Bob Cooney writes honestly and in great detail about his experiences in the Spanish Civil War, successfully placing the war in the context of the rise of fascism in Europe during the 1930s and the inaction of Western powers, through the policy of non-intervention, to prevent its spread. He writes of conversations and anecdotes with his comrades, but also analyses the complex politics of the conflict. His lifelong communist and anti-fascist beliefs are reflected through his passionate and gripping words. Cooney's Proud Journey is one of many International Brigade memoirs housed in the Spanish Collection archives at the Marx Memorial Library & Workers' School. The collection was originally donated by the International Brigade Association, and contains a variety of original material such as photographs, posters, banners and letters of correspondence.
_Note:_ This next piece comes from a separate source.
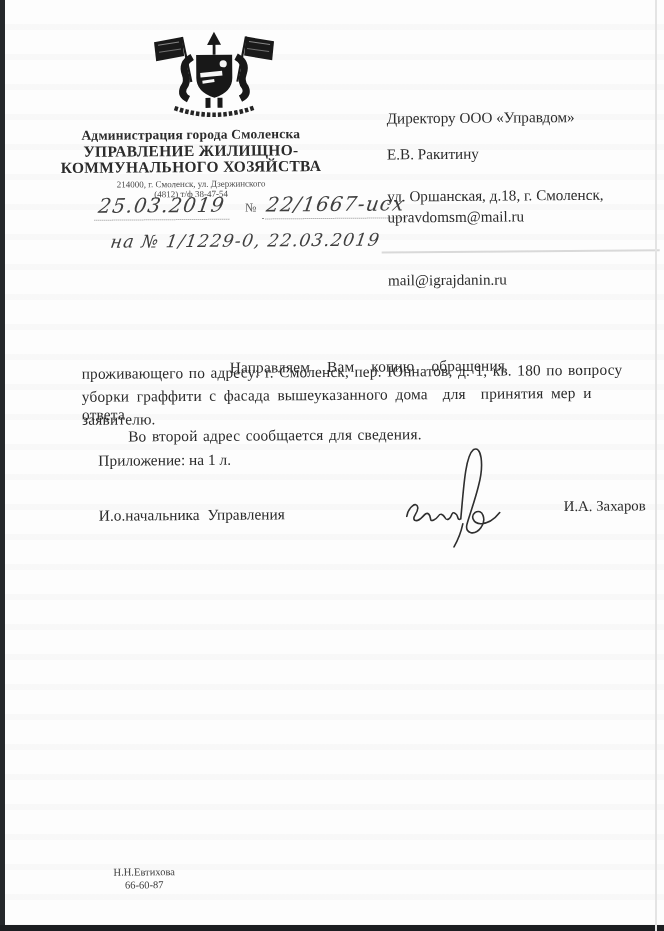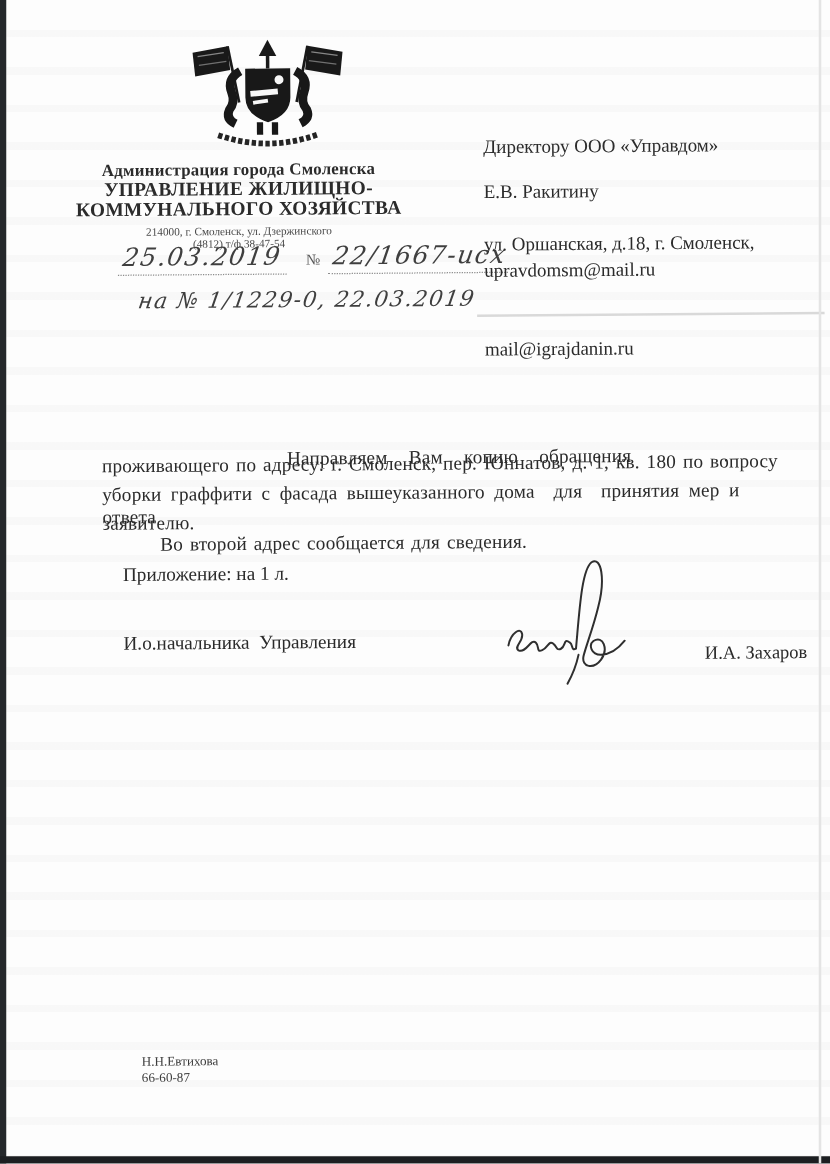"И.А. Захаров" .signer-name { margin-top: 17px -> none }
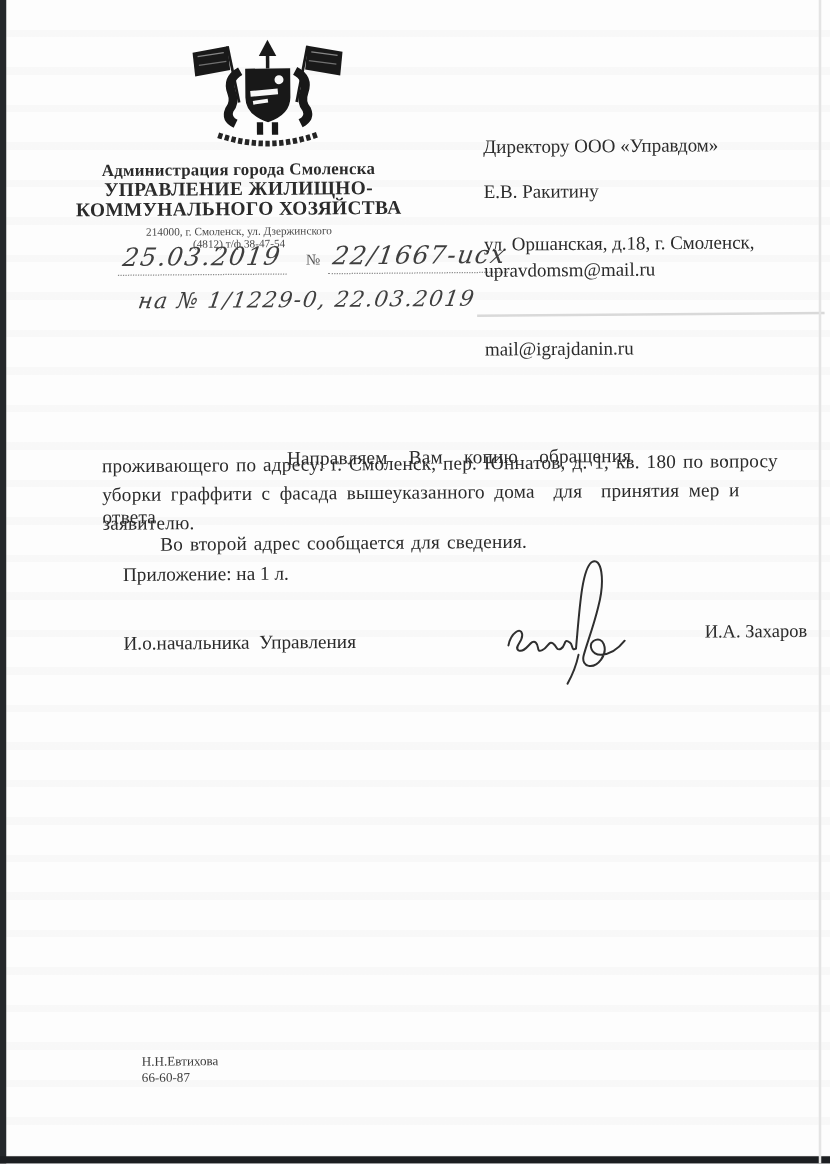"Н.Н.Евтихова" .footer { text-align: none -> center; top: 842px -> 864px }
A 'from the archives' pamphlet from the Marx Memorial Library. Published to commemorate 60 years since the unveiling of the Lawrence Bradshaw sculpture at Marx’s grave. Includes transcriptions of speeches given at the original ceremony made by Harry Pollitt and JD Bernal.
On 14th March 1956, a bust of Karl Marx was unveiled at Highgate Cemetery. It was designed by socialist artist Laurence Bradshaw. The inauguration of the monument occurred on the anniversary of Marx’s death. Two speeches were made at the graveside: one by JD Bernal, renowned scientist and President of the Marx Memorial Library at the time, and one by Harry Pollitt, General Secretary of the Communist Party. These speeches, which concern the everlasting legacy of Marx’s writings and the philosophical ideas he espoused, are printed in this pamphlet as part of the ‘from the archives’ series, exploring the vast and diverse collections housed at MML.
A pamphlet dedicated to artist, activist and writer Gertrude Elias, who left her unique collection to MML. It showcases a stunning series of anti-fascist cartoons alongside a brief biography, an introduction to her archive and an extract from her memoir. This publication was the second in the MML's 'from the archives' series.
The archive of artist and writer Gertrude Elias, housed in the Marx Memorial Library, has uncovered some fascinating material. The variety of correspondences, writings, collages and drawings from Elias are an insight into her deeply held political beliefs and activism, as well as her original artistic flair. This pamphlet aims to pay tribute to her underrated work and showcase eight of her drawings. Nilu and Martin York, who were friends of Elias’, provide a brief biography of her work, plus an outline of her anti-imperialist and anti-fascist activism. Then Elias explains in her own words the context of some particular cartoons of hers, drawings that she is convinced George Orwell heavily drew upon for the concept of his anti-Soviet novel Animal Farm. Regardless of what one considers about this controversy, the cartoons are undeniably interesting - both aesthetically and historically. This pamphlet serves to encourage familiarity with the breadth of Elias’ writings and work, and promote interest in the library’s archive.
By N K Krupskaya, translation by Dr Mick Costello (Manifesto Press, London: 2017)
This is the first publication in English of a pamphlet originally written in 1899 (published 1902), then suppressed following the 1905 Russian Revolution, before being republished in 1925. This is N K Krupskaya's first pamphlet and the first work written by a Marxist on the situation of women in Russia.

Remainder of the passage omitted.